The records that follow must be repeated exactly, except for their pictures.

[Before-and-after change records]
<<<<

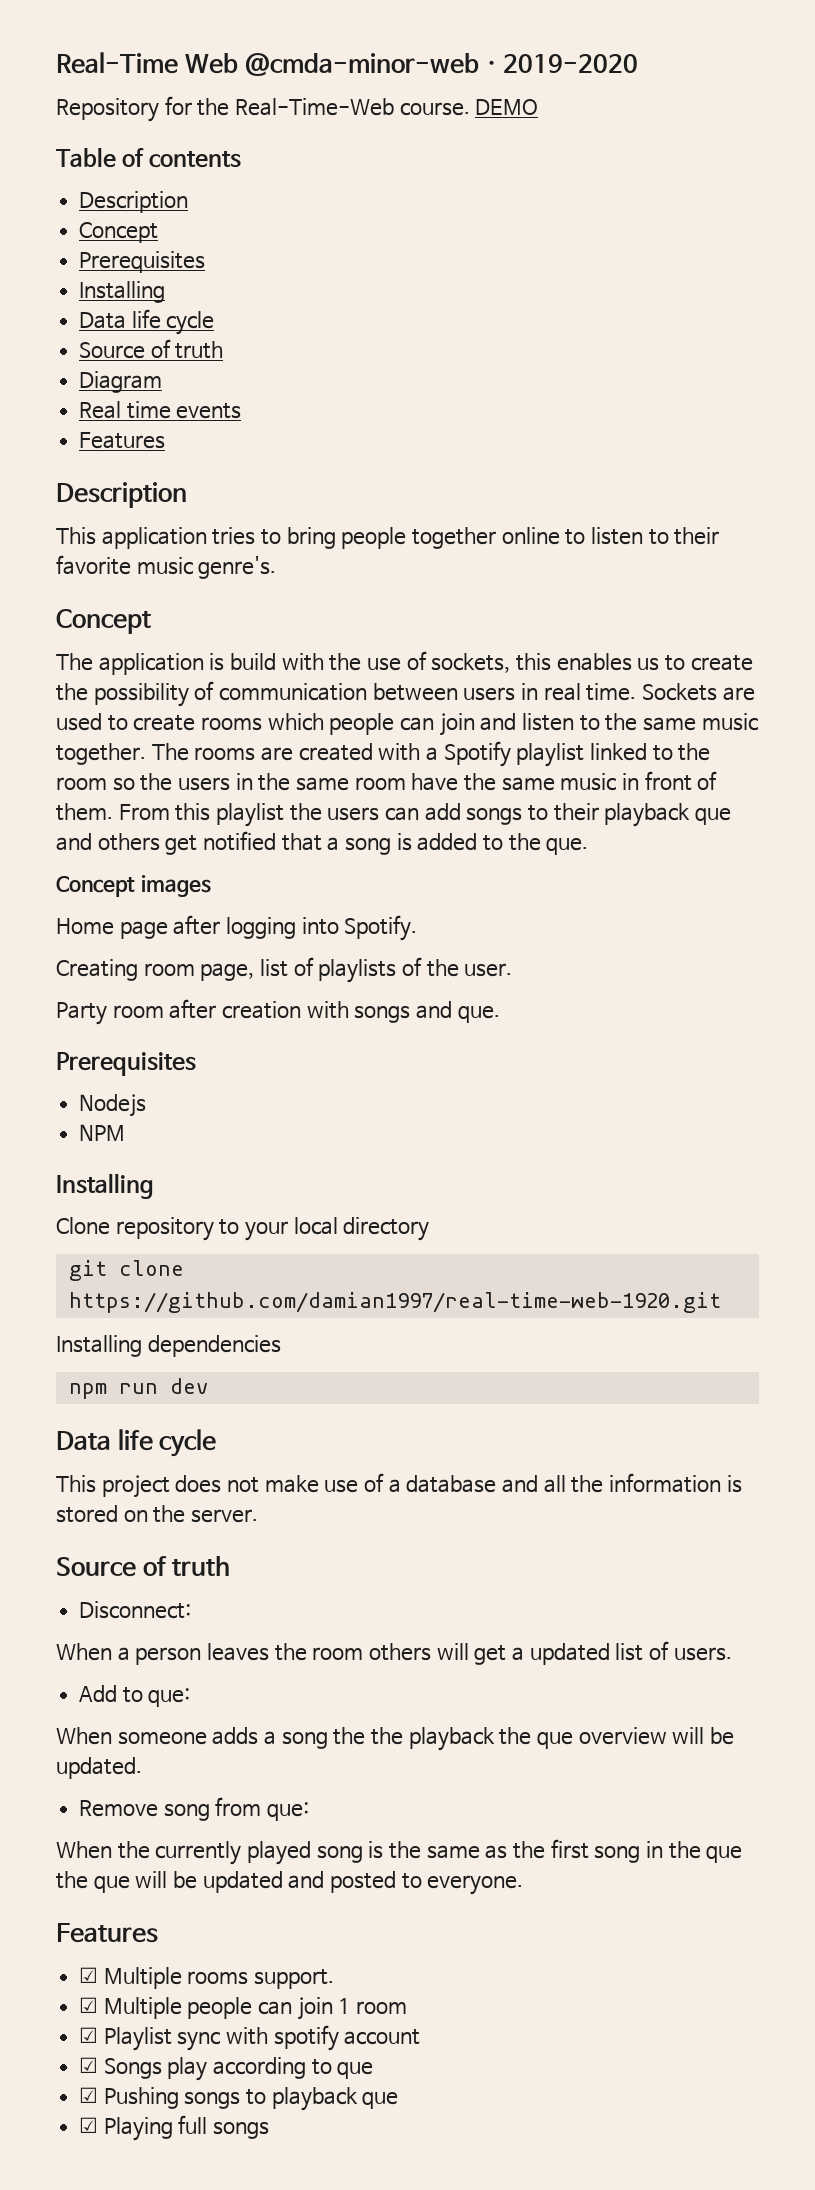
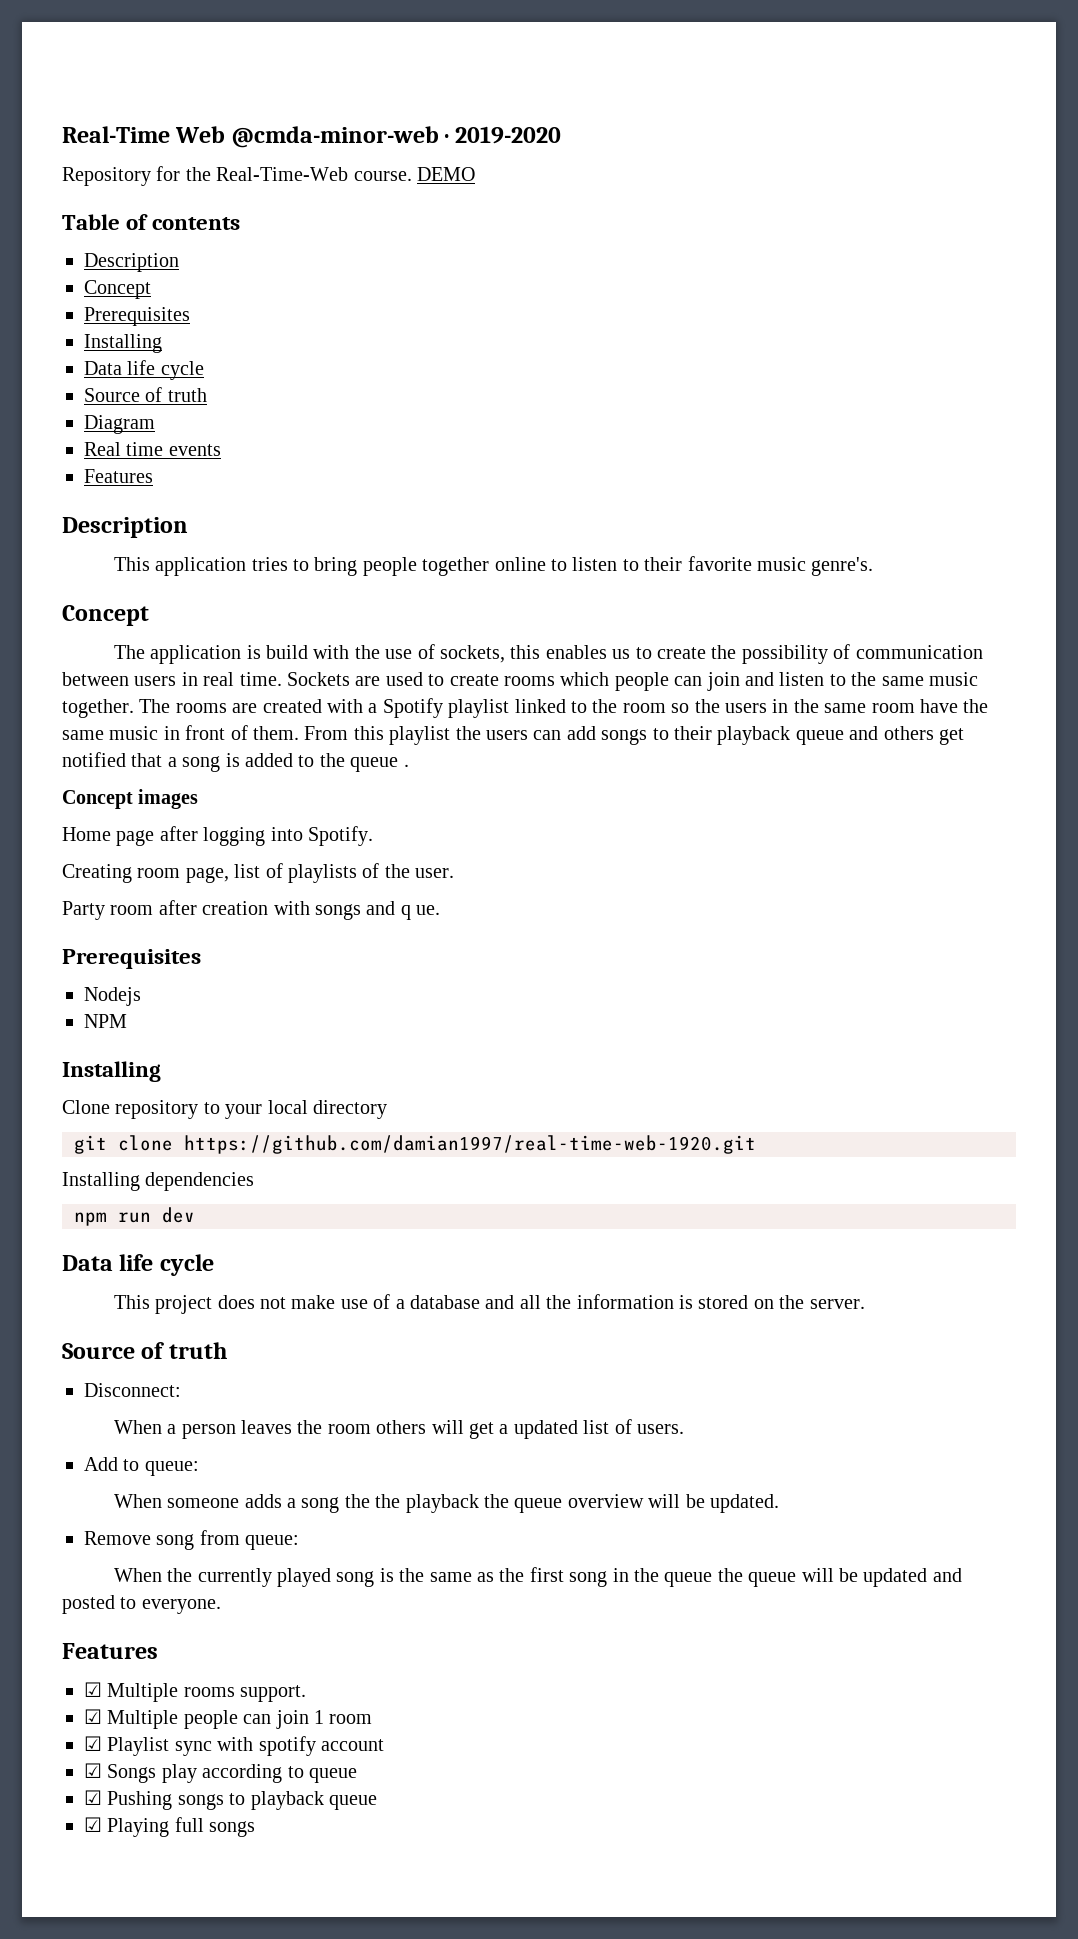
[695,808,732,825] que -> [795,730,844,745] queue
[546,838,589,855] que. -> [350,757,409,772] queue .
[457,1006,500,1023] que. -> [400,905,441,920] q ue.
[148,1688,191,1707] que: -> [144,1461,199,1476] queue:
[537,1732,574,1749] que -> [514,1498,563,1513] queue
[267,1802,310,1821] que: -> [245,1535,300,1550] queue:
[706,1846,743,1863] [56,1871,130,1893] que the que -> [664,1568,797,1587] queue the queue
[337,2062,374,2079] que -> [309,1768,357,1783] queue
[362,2092,399,2109] que -> [329,1795,377,1810] queue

>>>>

▶ [Written solution]
[695,808,732,825] que -> [795,730,844,745] queue
[546,838,589,855] que. -> [350,757,409,772] queue .
[457,1006,500,1023] que. -> [400,905,441,920] q ue.
[148,1688,191,1707] que: -> [144,1461,199,1476] queue:
[537,1732,574,1749] que -> [514,1498,563,1513] queue
[267,1802,310,1821] que: -> [245,1535,300,1550] queue:
[706,1846,743,1863] [56,1871,130,1893] que the que -> [664,1568,797,1587] queue the queue
[337,2062,374,2079] que -> [309,1768,357,1783] queue
[362,2092,399,2109] que -> [329,1795,377,1810] queue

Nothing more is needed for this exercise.